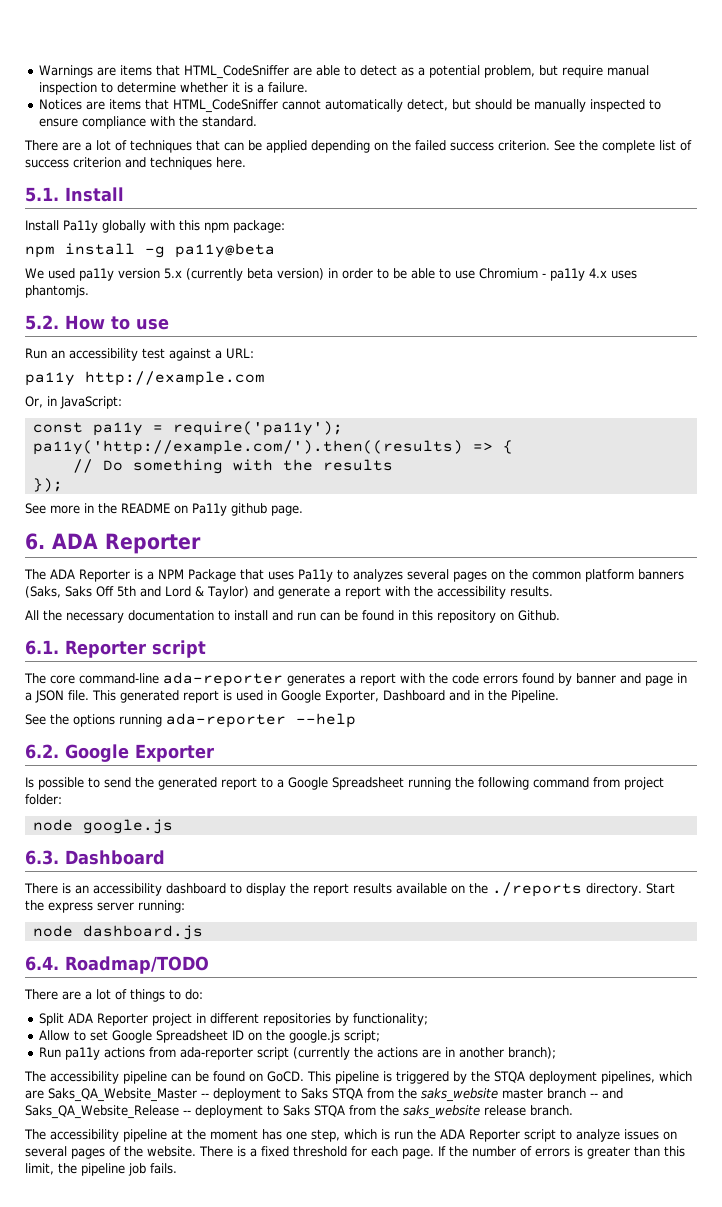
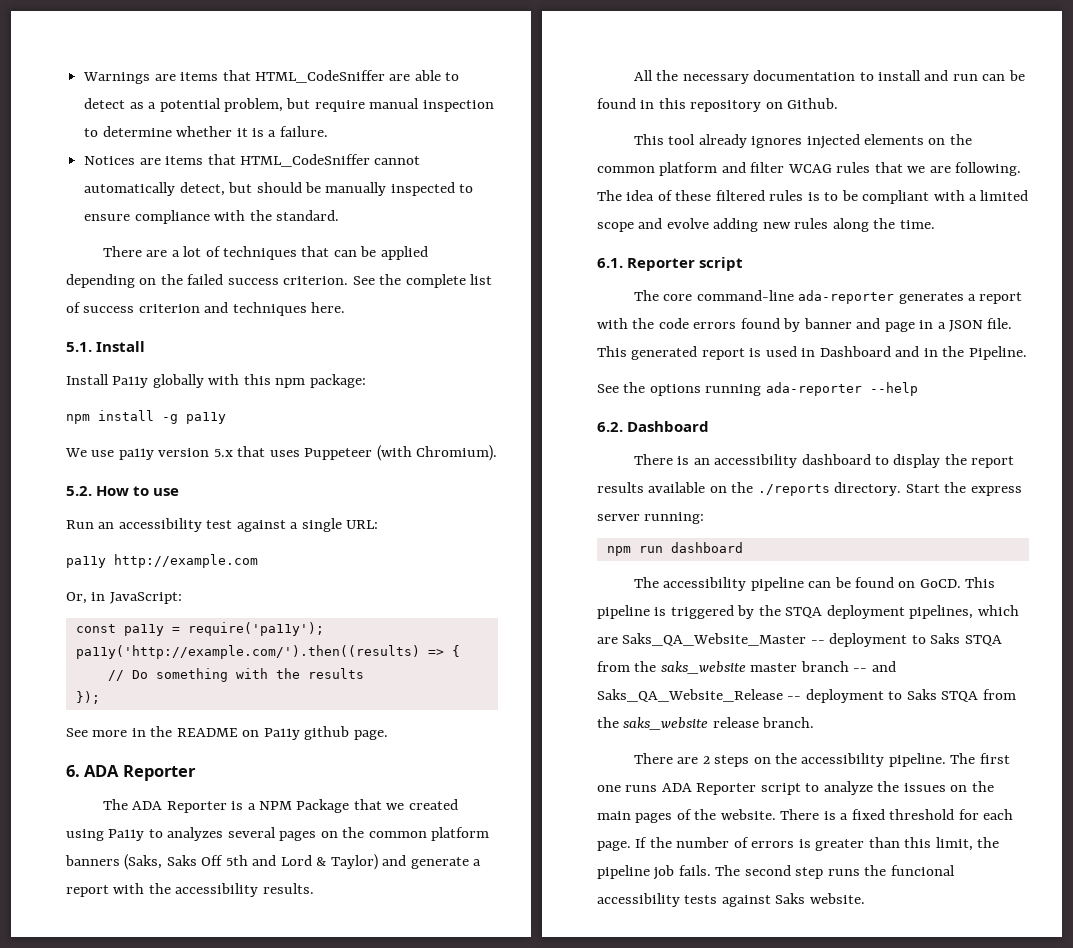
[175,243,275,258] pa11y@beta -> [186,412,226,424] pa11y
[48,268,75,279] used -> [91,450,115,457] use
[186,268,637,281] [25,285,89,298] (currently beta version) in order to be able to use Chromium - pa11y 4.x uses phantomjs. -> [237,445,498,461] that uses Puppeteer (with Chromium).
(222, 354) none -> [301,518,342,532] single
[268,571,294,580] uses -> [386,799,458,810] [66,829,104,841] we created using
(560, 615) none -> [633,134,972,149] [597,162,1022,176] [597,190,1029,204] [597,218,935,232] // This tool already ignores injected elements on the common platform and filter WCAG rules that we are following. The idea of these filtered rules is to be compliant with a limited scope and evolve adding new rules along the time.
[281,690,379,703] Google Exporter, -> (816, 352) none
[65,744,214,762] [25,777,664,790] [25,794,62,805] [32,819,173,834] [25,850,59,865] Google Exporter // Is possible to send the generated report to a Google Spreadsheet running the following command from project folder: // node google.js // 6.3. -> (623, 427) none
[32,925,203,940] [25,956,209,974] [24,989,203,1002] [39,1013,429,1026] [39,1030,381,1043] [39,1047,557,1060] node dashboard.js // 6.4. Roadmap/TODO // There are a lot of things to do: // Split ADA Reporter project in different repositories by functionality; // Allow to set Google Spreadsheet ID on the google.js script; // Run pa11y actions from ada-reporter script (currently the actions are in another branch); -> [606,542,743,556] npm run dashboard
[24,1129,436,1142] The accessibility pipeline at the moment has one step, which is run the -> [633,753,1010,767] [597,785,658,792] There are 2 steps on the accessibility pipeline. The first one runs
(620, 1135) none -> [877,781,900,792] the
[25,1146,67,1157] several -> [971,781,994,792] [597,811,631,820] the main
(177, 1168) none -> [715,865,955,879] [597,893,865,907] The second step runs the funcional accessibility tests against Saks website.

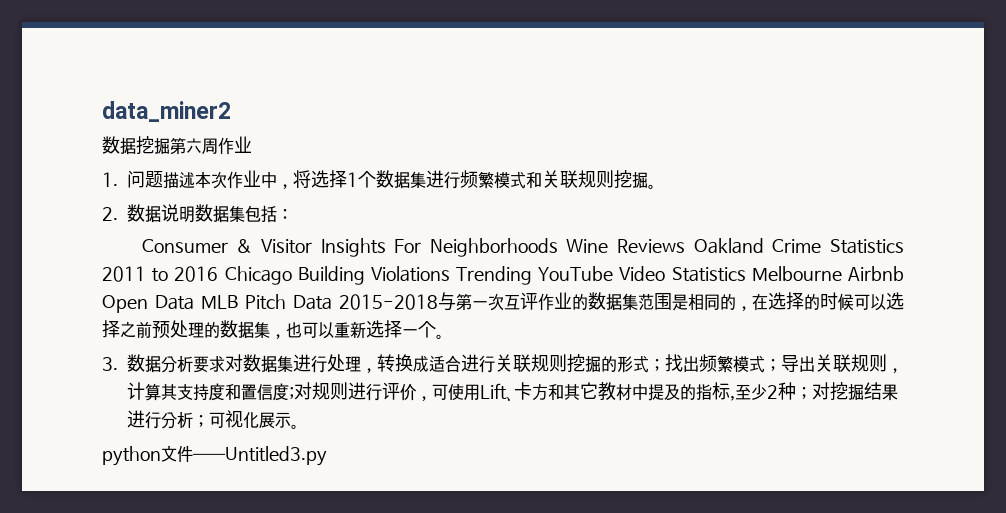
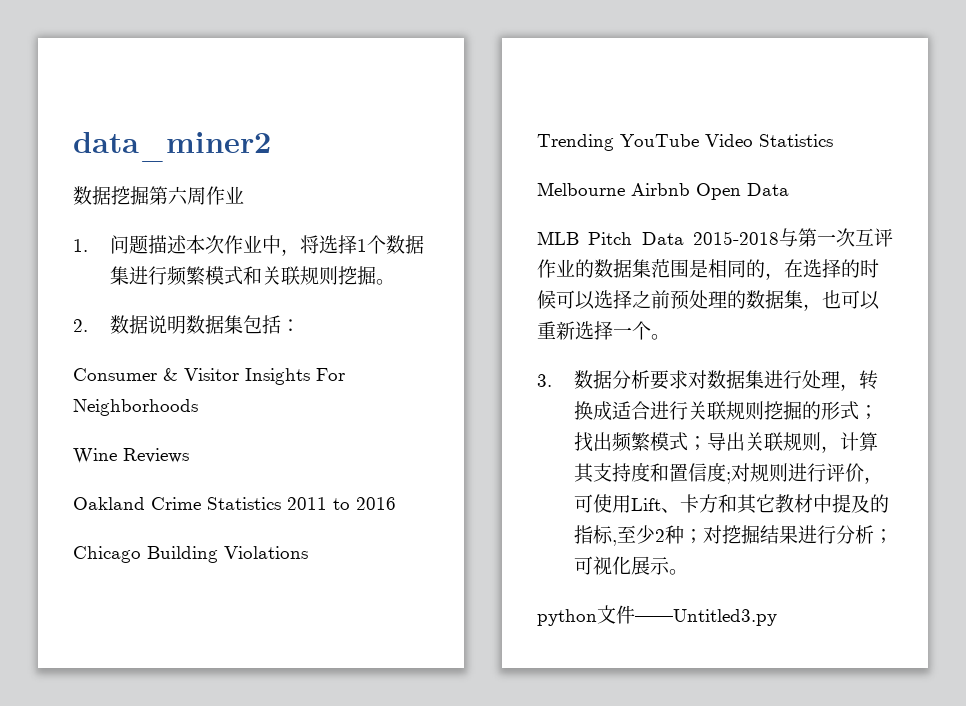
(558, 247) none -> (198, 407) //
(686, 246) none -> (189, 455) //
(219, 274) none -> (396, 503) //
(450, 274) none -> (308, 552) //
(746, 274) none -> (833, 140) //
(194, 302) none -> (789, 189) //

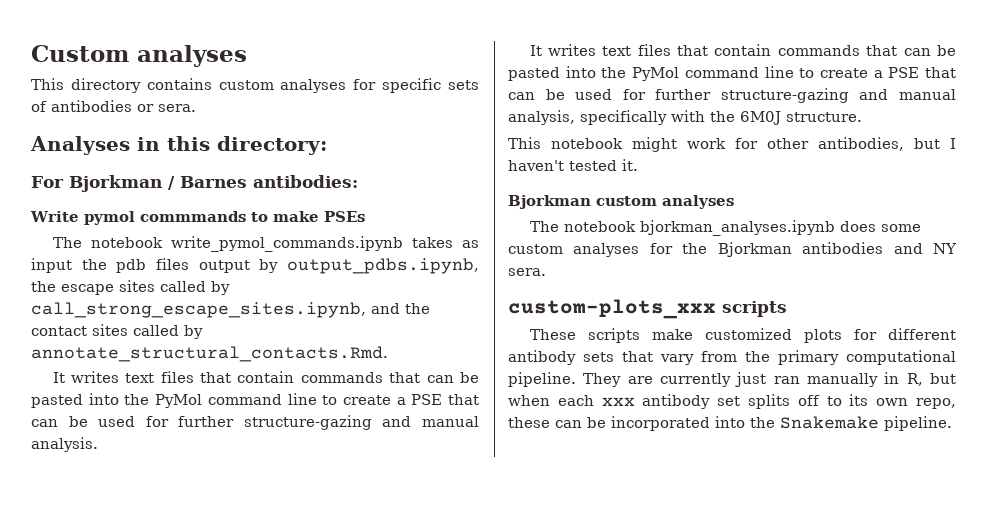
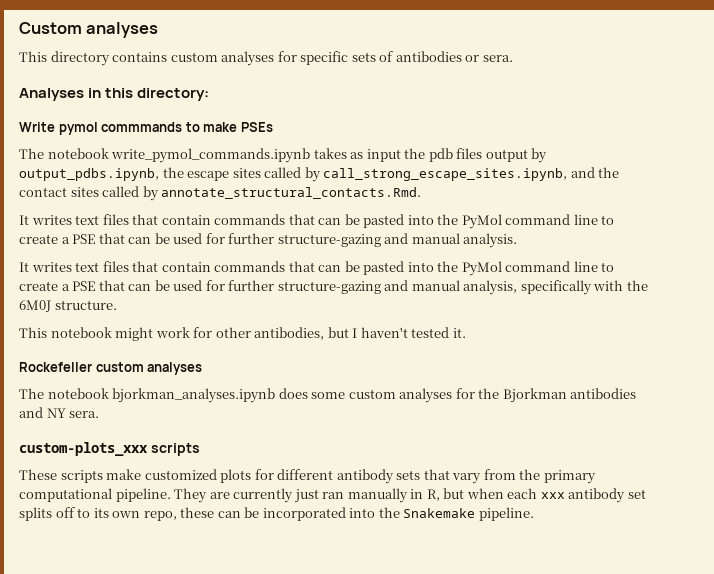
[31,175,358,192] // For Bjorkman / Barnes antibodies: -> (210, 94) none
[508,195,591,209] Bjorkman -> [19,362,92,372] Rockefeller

TASK OBJECTIVE >> Examine the records and pull out every line where the string "Exporter" occurs.

SOLUTION TO THIS TASK >>
[281,690,379,703] Google Exporter, -> (816, 352) none
[65,744,214,762] [25,777,664,790] [25,794,62,805] [32,819,173,834] [25,850,59,865] Google Exporter // Is possible to send the generated report to a Google Spreadsheet running the following command from project folder: // node google.js // 6.3. -> (623, 427) none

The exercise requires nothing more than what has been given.